## TASK TO COMPLETE
The answer must consist of the entries, copied exactly and in full.
==== RECORDS SUPPLIED
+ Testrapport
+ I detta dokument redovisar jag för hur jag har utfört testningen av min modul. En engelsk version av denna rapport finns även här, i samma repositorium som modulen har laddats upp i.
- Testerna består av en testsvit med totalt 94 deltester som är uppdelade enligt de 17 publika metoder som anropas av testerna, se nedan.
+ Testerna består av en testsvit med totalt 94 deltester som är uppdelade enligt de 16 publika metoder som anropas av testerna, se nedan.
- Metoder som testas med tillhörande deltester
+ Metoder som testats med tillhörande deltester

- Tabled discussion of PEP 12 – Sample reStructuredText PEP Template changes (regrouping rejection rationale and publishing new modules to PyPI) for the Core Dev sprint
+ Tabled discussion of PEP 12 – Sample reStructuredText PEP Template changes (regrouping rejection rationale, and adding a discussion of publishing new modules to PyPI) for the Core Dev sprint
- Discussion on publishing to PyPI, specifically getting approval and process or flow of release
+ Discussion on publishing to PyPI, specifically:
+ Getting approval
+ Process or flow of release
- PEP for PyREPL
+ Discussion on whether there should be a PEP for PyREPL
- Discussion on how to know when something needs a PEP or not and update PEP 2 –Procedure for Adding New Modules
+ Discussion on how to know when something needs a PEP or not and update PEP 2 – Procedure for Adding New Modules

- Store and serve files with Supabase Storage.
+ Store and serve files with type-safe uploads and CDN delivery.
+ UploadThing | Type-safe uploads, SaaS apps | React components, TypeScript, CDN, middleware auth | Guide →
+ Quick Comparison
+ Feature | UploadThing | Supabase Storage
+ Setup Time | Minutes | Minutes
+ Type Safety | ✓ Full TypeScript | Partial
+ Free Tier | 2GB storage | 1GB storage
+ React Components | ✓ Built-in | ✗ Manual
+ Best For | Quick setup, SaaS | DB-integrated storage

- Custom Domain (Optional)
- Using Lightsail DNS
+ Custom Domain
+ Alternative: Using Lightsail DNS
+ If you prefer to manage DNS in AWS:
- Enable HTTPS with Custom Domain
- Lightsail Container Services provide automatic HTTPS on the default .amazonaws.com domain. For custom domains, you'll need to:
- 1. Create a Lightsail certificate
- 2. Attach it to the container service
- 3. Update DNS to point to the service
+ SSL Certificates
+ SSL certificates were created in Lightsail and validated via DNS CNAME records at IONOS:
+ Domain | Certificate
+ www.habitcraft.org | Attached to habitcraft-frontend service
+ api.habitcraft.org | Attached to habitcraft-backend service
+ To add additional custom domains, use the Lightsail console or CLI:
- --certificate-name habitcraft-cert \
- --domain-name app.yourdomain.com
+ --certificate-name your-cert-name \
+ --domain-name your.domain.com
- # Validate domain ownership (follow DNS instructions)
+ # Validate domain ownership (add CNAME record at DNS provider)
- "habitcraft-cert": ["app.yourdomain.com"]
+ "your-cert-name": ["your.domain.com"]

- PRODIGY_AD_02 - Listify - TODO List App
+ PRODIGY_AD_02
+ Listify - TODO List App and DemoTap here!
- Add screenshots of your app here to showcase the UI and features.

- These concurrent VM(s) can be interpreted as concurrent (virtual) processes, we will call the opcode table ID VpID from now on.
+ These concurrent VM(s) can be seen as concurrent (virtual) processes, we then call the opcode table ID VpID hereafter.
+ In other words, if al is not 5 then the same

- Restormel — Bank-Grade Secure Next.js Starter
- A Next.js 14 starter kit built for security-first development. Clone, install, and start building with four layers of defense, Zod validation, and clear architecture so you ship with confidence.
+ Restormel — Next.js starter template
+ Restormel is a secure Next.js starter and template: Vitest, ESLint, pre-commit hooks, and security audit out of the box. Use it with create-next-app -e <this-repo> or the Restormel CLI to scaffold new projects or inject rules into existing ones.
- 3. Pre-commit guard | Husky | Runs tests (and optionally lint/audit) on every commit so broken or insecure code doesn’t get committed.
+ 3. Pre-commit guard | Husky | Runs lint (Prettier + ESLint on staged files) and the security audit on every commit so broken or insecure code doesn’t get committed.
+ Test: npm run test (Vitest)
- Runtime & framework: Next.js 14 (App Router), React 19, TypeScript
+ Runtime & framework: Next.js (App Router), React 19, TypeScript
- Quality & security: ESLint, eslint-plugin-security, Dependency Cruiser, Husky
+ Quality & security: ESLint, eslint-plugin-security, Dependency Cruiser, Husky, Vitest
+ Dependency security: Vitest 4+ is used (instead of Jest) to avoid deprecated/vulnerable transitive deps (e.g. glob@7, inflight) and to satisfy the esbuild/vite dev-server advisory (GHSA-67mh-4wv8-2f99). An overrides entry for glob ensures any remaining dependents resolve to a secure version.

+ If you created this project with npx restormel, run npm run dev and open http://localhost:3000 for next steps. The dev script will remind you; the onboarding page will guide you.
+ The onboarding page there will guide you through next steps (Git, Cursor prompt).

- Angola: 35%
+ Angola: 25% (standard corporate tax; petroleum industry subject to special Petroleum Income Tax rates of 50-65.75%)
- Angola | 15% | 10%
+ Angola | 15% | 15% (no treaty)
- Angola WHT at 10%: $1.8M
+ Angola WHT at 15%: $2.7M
========
## EXERCISE RESULT
+ Testrapport
+ I detta dokument redovisar jag för hur jag har utfört testningen av min modul. En engelsk version av denna rapport finns även här, i samma repositorium som modulen har laddats upp i.
- Testerna består av en testsvit med totalt 94 deltester som är uppdelade enligt de 17 publika metoder som anropas av testerna, se nedan.
+ Testerna består av en testsvit med totalt 94 deltester som är uppdelade enligt de 16 publika metoder som anropas av testerna, se nedan.
- Metoder som testas med tillhörande deltester
+ Metoder som testats med tillhörande deltester

- Tabled discussion of PEP 12 – Sample reStructuredText PEP Template changes (regrouping rejection rationale and publishing new modules to PyPI) for the Core Dev sprint
+ Tabled discussion of PEP 12 – Sample reStructuredText PEP Template changes (regrouping rejection rationale, and adding a discussion of publishing new modules to PyPI) for the Core Dev sprint
- Discussion on publishing to PyPI, specifically getting approval and process or flow of release
+ Discussion on publishing to PyPI, specifically:
+ Getting approval
+ Process or flow of release
- PEP for PyREPL
+ Discussion on whether there should be a PEP for PyREPL
- Discussion on how to know when something needs a PEP or not and update PEP 2 –Procedure for Adding New Modules
+ Discussion on how to know when something needs a PEP or not and update PEP 2 – Procedure for Adding New Modules

- Store and serve files with Supabase Storage.
+ Store and serve files with type-safe uploads and CDN delivery.
+ UploadThing | Type-safe uploads, SaaS apps | React components, TypeScript, CDN, middleware auth | Guide →
+ Quick Comparison
+ Feature | UploadThing | Supabase Storage
+ Setup Time | Minutes | Minutes
+ Type Safety | ✓ Full TypeScript | Partial
+ Free Tier | 2GB storage | 1GB storage
+ React Components | ✓ Built-in | ✗ Manual
+ Best For | Quick setup, SaaS | DB-integrated storage

- Custom Domain (Optional)
- Using Lightsail DNS
+ Custom Domain
+ Alternative: Using Lightsail DNS
+ If you prefer to manage DNS in AWS:
- Enable HTTPS with Custom Domain
- Lightsail Container Services provide automatic HTTPS on the default .amazonaws.com domain. For custom domains, you'll need to:
- 1. Create a Lightsail certificate
- 2. Attach it to the container service
- 3. Update DNS to point to the service
+ SSL Certificates
+ SSL certificates were created in Lightsail and validated via DNS CNAME records at IONOS:
+ Domain | Certificate
+ www.habitcraft.org | Attached to habitcraft-frontend service
+ api.habitcraft.org | Attached to habitcraft-backend service
+ To add additional custom domains, use the Lightsail console or CLI:
- --certificate-name habitcraft-cert \
- --domain-name app.yourdomain.com
+ --certificate-name your-cert-name \
+ --domain-name your.domain.com
- # Validate domain ownership (follow DNS instructions)
+ # Validate domain ownership (add CNAME record at DNS provider)
- "habitcraft-cert": ["app.yourdomain.com"]
+ "your-cert-name": ["your.domain.com"]

- PRODIGY_AD_02 - Listify - TODO List App
+ PRODIGY_AD_02
+ Listify - TODO List App and DemoTap here!
- Add screenshots of your app here to showcase the UI and features.

- These concurrent VM(s) can be interpreted as concurrent (virtual) processes, we will call the opcode table ID VpID from now on.
+ These concurrent VM(s) can be seen as concurrent (virtual) processes, we then call the opcode table ID VpID hereafter.
+ In other words, if al is not 5 then the same

- Restormel — Bank-Grade Secure Next.js Starter
- A Next.js 14 starter kit built for security-first development. Clone, install, and start building with four layers of defense, Zod validation, and clear architecture so you ship with confidence.
+ Restormel — Next.js starter template
+ Restormel is a secure Next.js starter and template: Vitest, ESLint, pre-commit hooks, and security audit out of the box. Use it with create-next-app -e <this-repo> or the Restormel CLI to scaffold new projects or inject rules into existing ones.
- 3. Pre-commit guard | Husky | Runs tests (and optionally lint/audit) on every commit so broken or insecure code doesn’t get committed.
+ 3. Pre-commit guard | Husky | Runs lint (Prettier + ESLint on staged files) and the security audit on every commit so broken or insecure code doesn’t get committed.
+ Test: npm run test (Vitest)
- Runtime & framework: Next.js 14 (App Router), React 19, TypeScript
+ Runtime & framework: Next.js (App Router), React 19, TypeScript
- Quality & security: ESLint, eslint-plugin-security, Dependency Cruiser, Husky
+ Quality & security: ESLint, eslint-plugin-security, Dependency Cruiser, Husky, Vitest
+ Dependency security: Vitest 4+ is used (instead of Jest) to avoid deprecated/vulnerable transitive deps (e.g. glob@7, inflight) and to satisfy the esbuild/vite dev-server advisory (GHSA-67mh-4wv8-2f99). An overrides entry for glob ensures any remaining dependents resolve to a secure version.

+ If you created this project with npx restormel, run npm run dev and open http://localhost:3000 for next steps. The dev script will remind you; the onboarding page will guide you.
+ The onboarding page there will guide you through next steps (Git, Cursor prompt).

- Angola: 35%
+ Angola: 25% (standard corporate tax; petroleum industry subject to special Petroleum Income Tax rates of 50-65.75%)
- Angola | 15% | 10%
+ Angola | 15% | 15% (no treaty)
- Angola WHT at 10%: $1.8M
+ Angola WHT at 15%: $2.7M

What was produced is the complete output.